Damage mounts to both the employee and the workplace. Disability costs skyrocket. “These types of problems are avoidable, argues Chapnick. “Evidence supports a variety of addiction treatment options and therapeutic approaches, including early and preventative interventions that can result in positive health outcomes. But none of these options and supports really matter if employees and legal professionals can’t access them.”
“We think the key to getting in front of this tsunami of substance use, is to make a benefit available pre-disability and make it available to all employees, not just the ones with substance use challenges. We confidentially deal with all levels of substance use, mild, moderate, or severe and we help employees who just want to incorporate a healthier approach to alcohol use in their lifestyle. That in itself is de-stigmatizing,” according to ALAViDA’s Stone. “When it comes to accessing substance use treatment, we think it should be no more difficult than going to physio. The boss doesn’t need to know about an employee’s bad back; nor do they need to know about an employee’s substance use disorder unless it impacts work performance. We want to create a world where people seek help for their problem before it’s a full-blown crisis and removing stigma is key.”
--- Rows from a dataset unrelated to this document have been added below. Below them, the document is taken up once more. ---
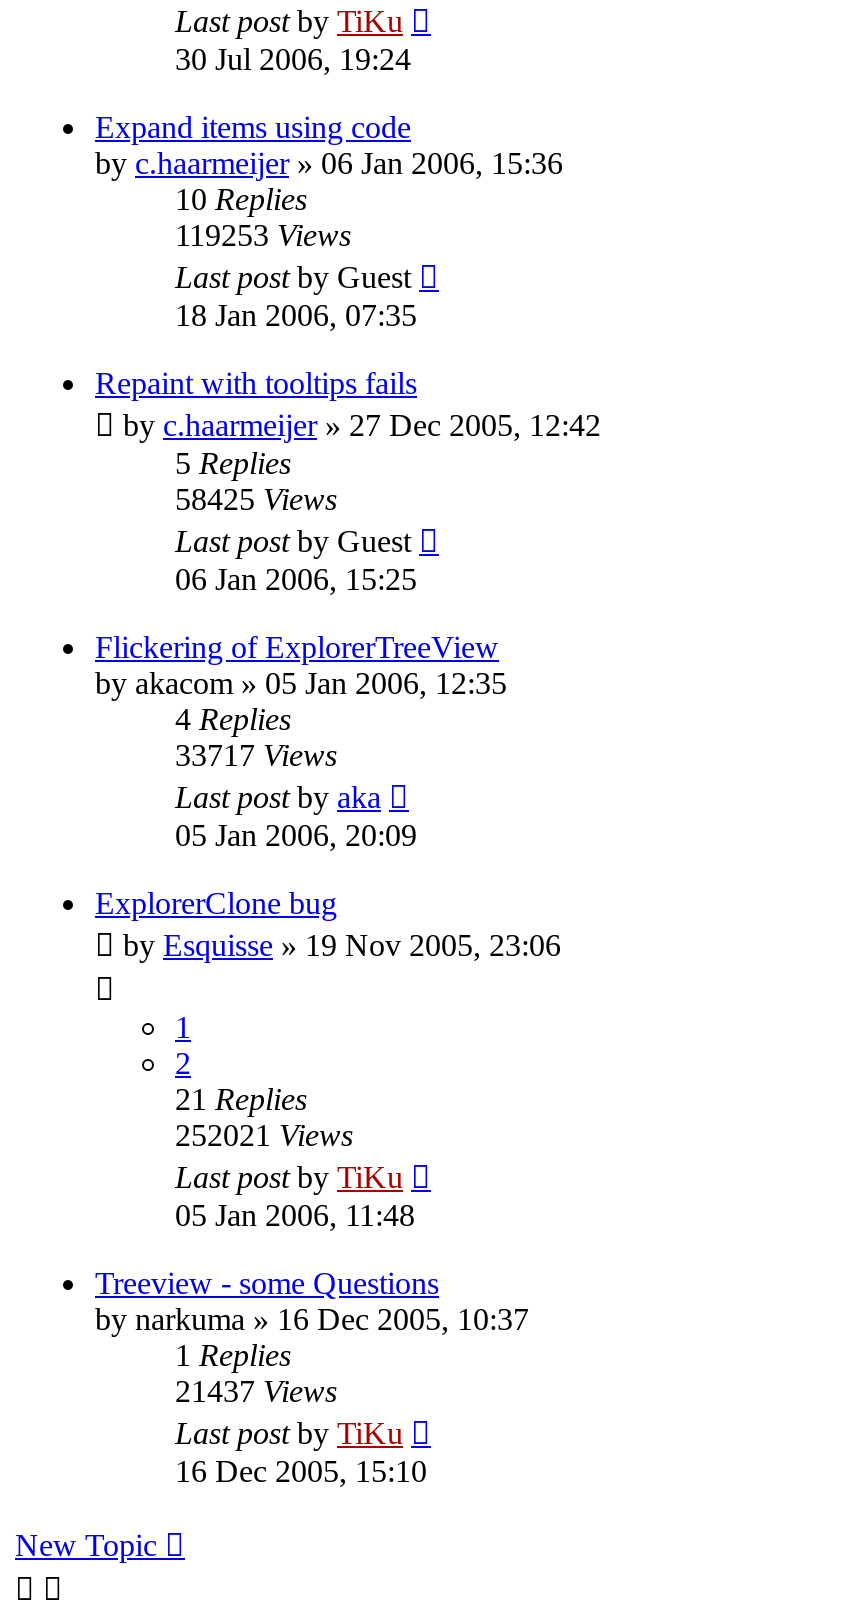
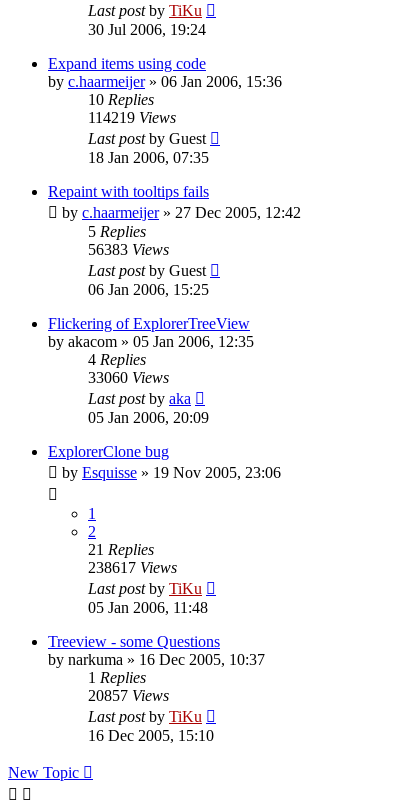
- 119253 Views
+ 114219 Views

- 58425 Views
+ 56383 Views

- 33717 Views
+ 33060 Views

- 252021 Views
+ 238617 Views

- 21437 Views
+ 20857 Views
Other professions with the dual duty to protect the public and support members have recognized those with substance use disorders (SUD) are subject to discriminating policies. A report coauthored by the BC Nurses’ union calls for reforming how nurses with SUDs are treated. “BC nurses with SUDs are usually offered a cookie-cutter treatment approach, regardless of the severity of the disorder, job environment and work duties … leaving nurses with SUDs at high risk of relapse.” The report describes how those nurses are asked to undergo an independent medical exam (IME), “which is often carried out by one of a small number of physicians, many of whom have a financial interest in a monitoring company.” The BC Law Society recognizes the limits of current approaches and its Benchers have adopted a recommendation for an alternative discipline process based on the report of the Mental Health Task Force.
Key to ensuring lawyers get the help they need early: education at the managing partner level that’s geared to addressing structural problems, like improving working conditions that increase lawyer’s vulnerability to substance-related harms. Firm leaders also need to adopt a more compassionate tone, so lawyers will feel more supported and less judged. The pay off in adopting a fresh approach is huge: a much healthier workforce and an astounding 565 percent return on investment. “It’s good business,” says ALAViDA’s Stone “and it’s the right thing to do.”